Conflicts are like Challenges, but do not use dice, only the cards. Conflicts are also not necessarily fights, but situations that the dogs might have to defeat, escape, or otherwise end the conflict. The Narrator sets a Target Number in terms of the number of cards required, and the Target Number can vary not only in terms of difficulty, but also in how the Conflict can be resolved. For example, the dogs wants to get into a building where dog fights are being held. The Narrator might suggest that the dogs push past the bouncers on the door (three Clubs or Paws), but the bouncers will know they have got in; sneak in via a broken widow (four Clubs or Paws) and nobody knows they are in the building; and being friendly with the bouncers (four Spades or Friends). The objective is to provide the players and their Pack with options, and if the Pack lacks the right cards, they can play any card and narrate how its suit works to overcome the Conflict. However, this is likely to come at the cost of a consequence suffered.
In general, the rules are clearly explained and there are plenty of examples play as well. There is advice also on setting the tone of play and on using Safety Tools such as the X-Card.
Heckin’ Good Doggos – Someone’s Last Day at the Track comes with six pre-generated dog Player Characters. There is a good mix of dog types, but the Narrator should be careful to makes sure that there are as many areas as possible of Training covered if there are fewer than five or six players.
The scenario in Heckin’ Good Doggos – Someone’s Last Day at the Track is the eponymous ‘Someone’s Last Day at the Track’ It takes place at the local dog track on the biggest race day of the year, the State Derby. The dogs have the opportunity to get in on their day, ideally with their Best Friends, mooch around for a bit, being a good doggo, sniffing about, and hopefully finding some good, if not necessarily wholesome treats to scarf down. There are the kennels to investigate, the concessions area, and the race track itself, but very quickly, the dogs will run into the track’s criminal fraternity—the dog gang under the stands! The leader of the dog gang wants to know who the fastest runner is going to be in the State Derby. Can the Player Character dogs find out or do they have other plans? It is a fairly simply plot, but this combined with the other doggy activities and learning the mechanics will provide a gaming group with a single session’s worth of play.

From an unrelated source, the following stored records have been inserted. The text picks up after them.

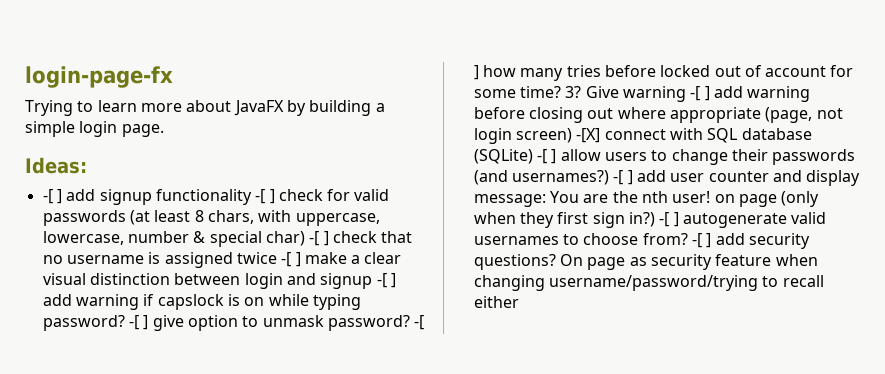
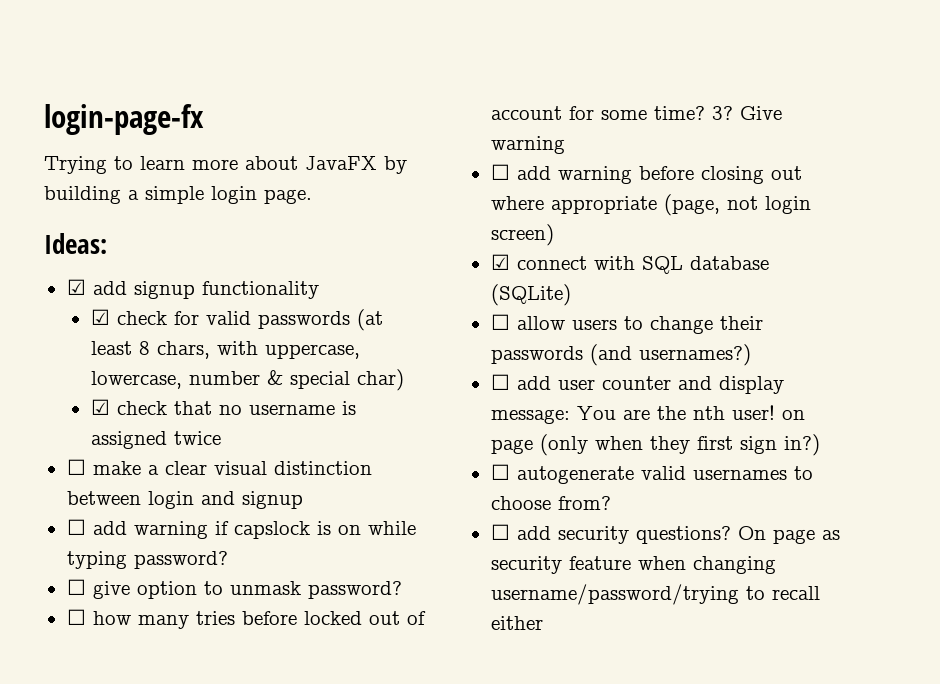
[42,189,62,204] -[ ] -> [66,279,86,295] ☑
[255,189,275,204] -[ ] -> [90,309,110,325] // ☑
[309,231,329,246] -[ ] -> [90,399,110,415] // ☑
[281,252,301,267] -[ ] -> [66,459,86,475] // ☐
[376,273,396,288] -[ ] -> [66,519,86,535] // ☐
[128,315,149,330] -[ ] -> [66,579,86,595] // ☐
[414,315,425,330] [473,65,479,80] -[ ] -> [66,609,86,625] // ☐
[690,86,710,101] -[ ] -> [490,164,510,180] // ☐
[576,128,601,143] -[X] -> [490,254,510,270] // ☑
[536,149,557,164] -[ ] -> [490,314,510,330] // ☐
[613,170,633,185] -[ ] -> [490,374,510,390] // ☐
[659,212,679,227] -[ ] -> [490,464,510,480] // ☐
[691,233,712,248] -[ ] -> [490,524,510,540] // ☐

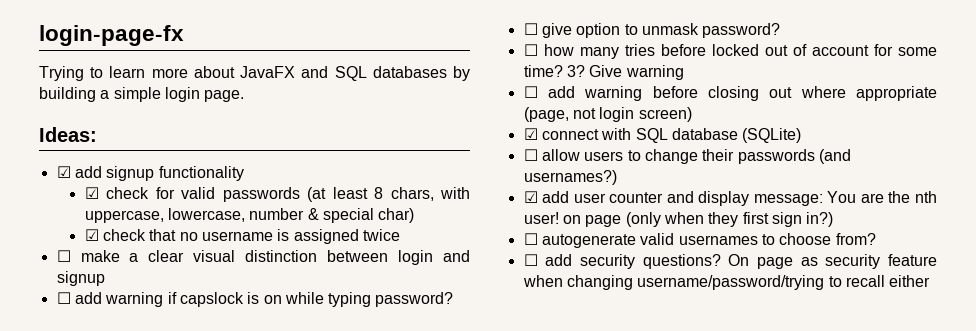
(377, 163) none -> [301,66,447,81] and SQL databases
[490,374,510,390] ☐ -> [523,191,538,203] ☑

Physically, Heckin’ Good Doggos – Someone’s Last Day at the Track is brightly, cheerfully presented. The writing is clear and the illustrated of the various dogs are excellent. It is a pity that none of the character sheets for the dogs have illustrations, although it does leave room for the players to decide their own dog species.
Heckin’ Good Doggos – Someone’s Last Day at the Track is a good quick-start and a good introduction to Heckin’ Good Doggos. Its setting and its mechanics make it suitable for younger teenagers and older players and an experienced Narrator, especially one who has run some storytelling style games, will be able to grasp the +One System and explain how it works with ease. Overall, the setting and theme to Heckin’ Good Doggos – Someone’s Last Day at the Track will be familiar to almost everyone, making it very accessible, because everyone knows how to be a good dog, if only for an evening.